→ **INSTRUCTIONS FOR THE TASK**: Repeat the records below exactly, leaving out any pictures.

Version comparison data
* * * * * * * * *
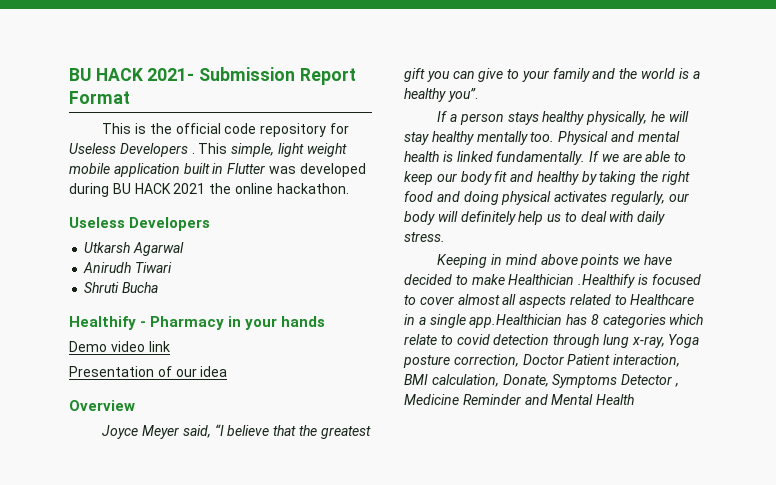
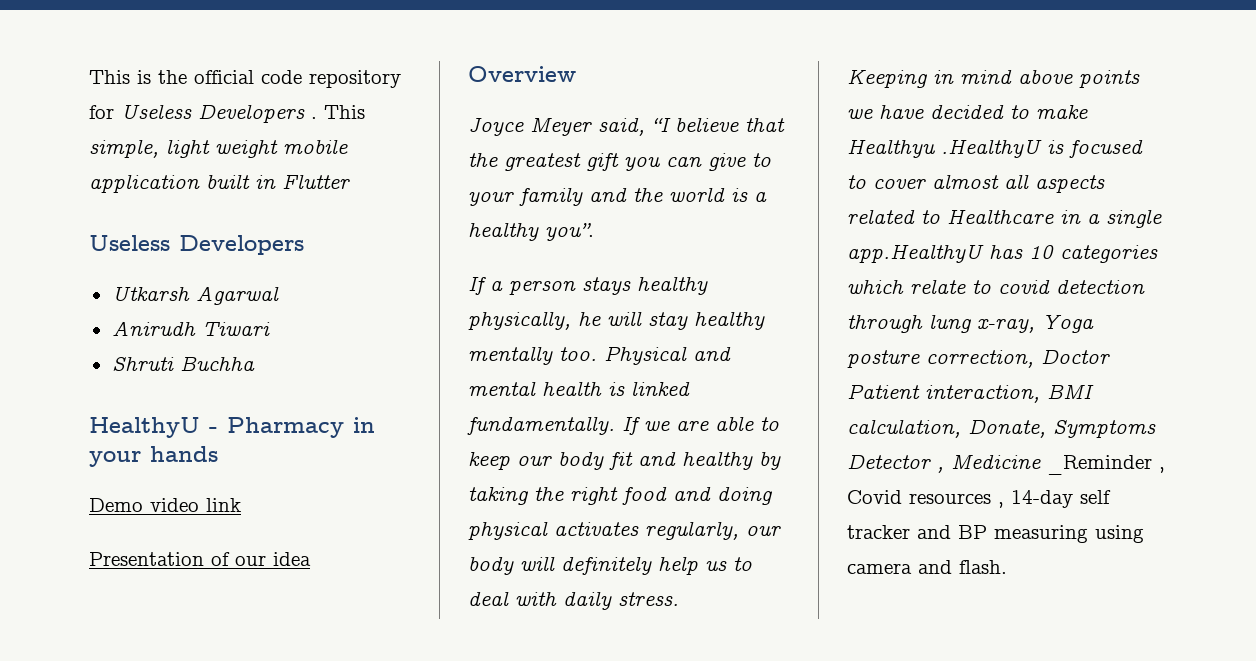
[69,67,356,85] [69,91,130,104] BU HACK 2021- Submission Report Format // -> (89, 77) none
[268,163,366,177] [69,183,349,197] was developed during BU HACK 2021 the online hackathon. -> (350, 181) none
[122,282,159,293] [69,316,136,330] Bucha // Healthify -> [179,356,255,371] [89,417,200,438] Buchha // HealthyU
[508,274,636,288] Healthician .Healthify -> [847,139,1042,158] Healthyu .HealthyU
[469,314,599,328] app.Healthician has 8 -> [847,244,1054,263] app.HealthyU has 10
[462,394,635,405] Reminder and Mental Health -> [1047,455,1165,475] [847,490,1111,508] [847,525,1144,543] [847,560,1007,574] _Reminder , Covid resources , 14-day self tracker and BP measuring using camera and flash.

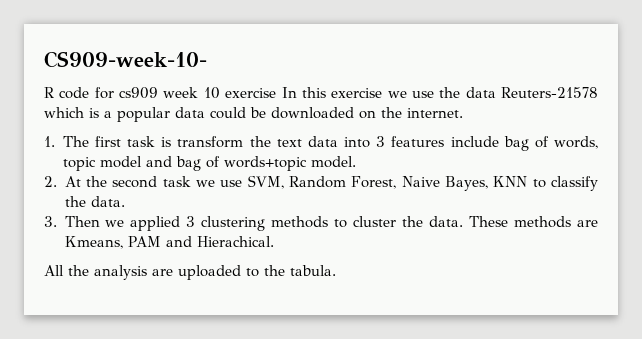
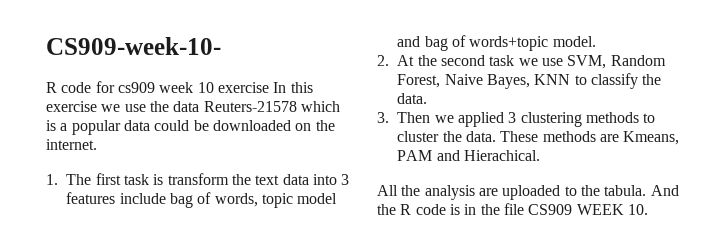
(336, 270) none -> [650,185,679,196] [377,203,648,215] And the R code is in the file CS909 WEEK 10.

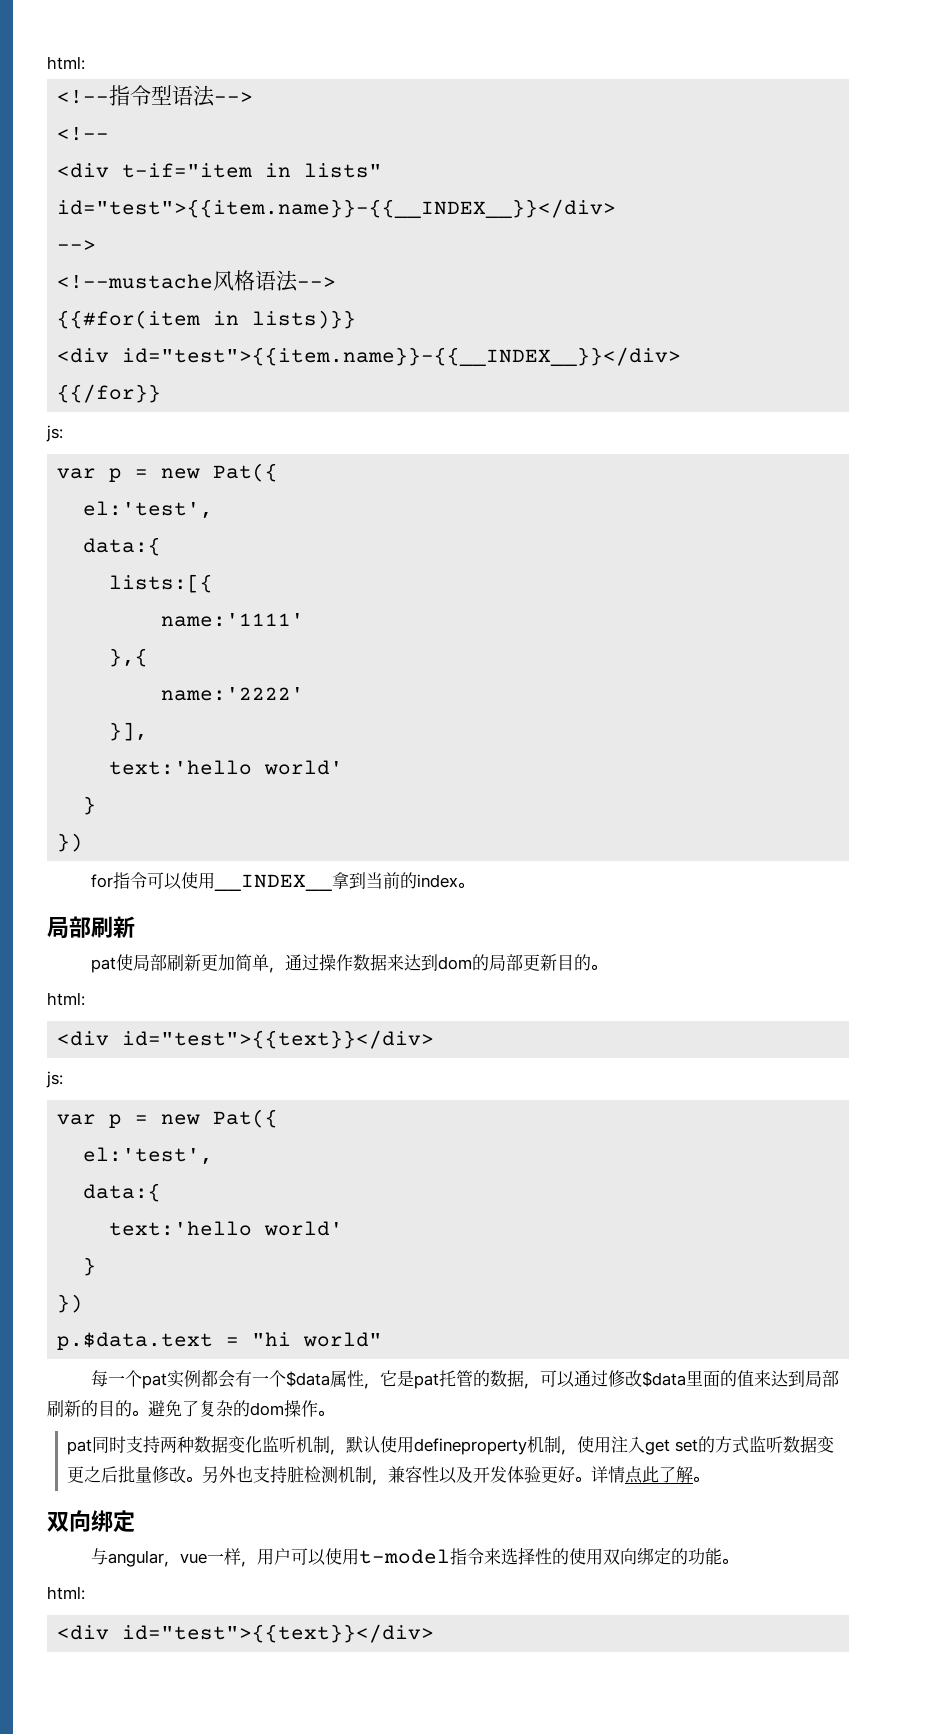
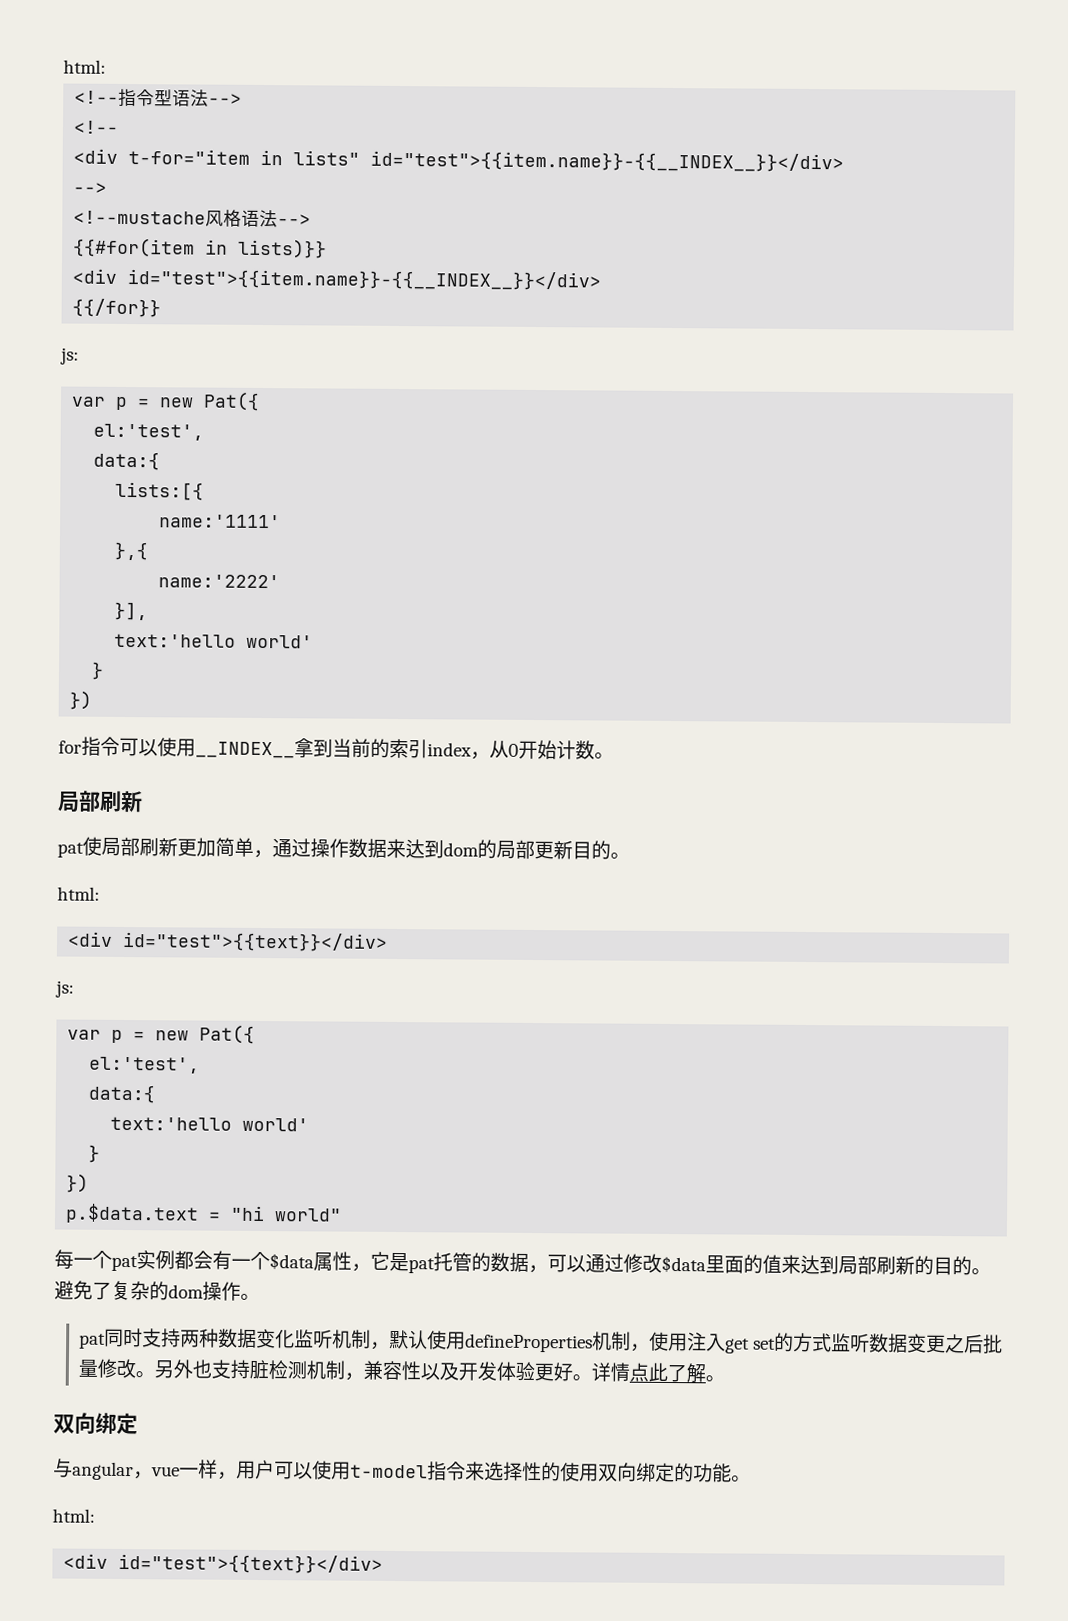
[122,163,253,178] t-if="item -> [128,149,251,165] t-for="item
[416,874,458,888] index -> [389,738,595,760] 索引index，从0开始计数
[414,1438,528,1455] defineproperty -> [465,1333,594,1353] defineProperties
* * * * * * * * *
→ **ANSWER TO THIS TASK**:
[69,67,356,85] [69,91,130,104] BU HACK 2021- Submission Report Format // -> (89, 77) none
[268,163,366,177] [69,183,349,197] was developed during BU HACK 2021 the online hackathon. -> (350, 181) none
[122,282,159,293] [69,316,136,330] Bucha // Healthify -> [179,356,255,371] [89,417,200,438] Buchha // HealthyU
[508,274,636,288] Healthician .Healthify -> [847,139,1042,158] Healthyu .HealthyU
[469,314,599,328] app.Healthician has 8 -> [847,244,1054,263] app.HealthyU has 10
[462,394,635,405] Reminder and Mental Health -> [1047,455,1165,475] [847,490,1111,508] [847,525,1144,543] [847,560,1007,574] _Reminder , Covid resources , 14-day self tracker and BP measuring using camera and flash.

(336, 270) none -> [650,185,679,196] [377,203,648,215] And the R code is in the file CS909 WEEK 10.

[122,163,253,178] t-if="item -> [128,149,251,165] t-for="item
[416,874,458,888] index -> [389,738,595,760] 索引index，从0开始计数
[414,1438,528,1455] defineproperty -> [465,1333,594,1353] defineProperties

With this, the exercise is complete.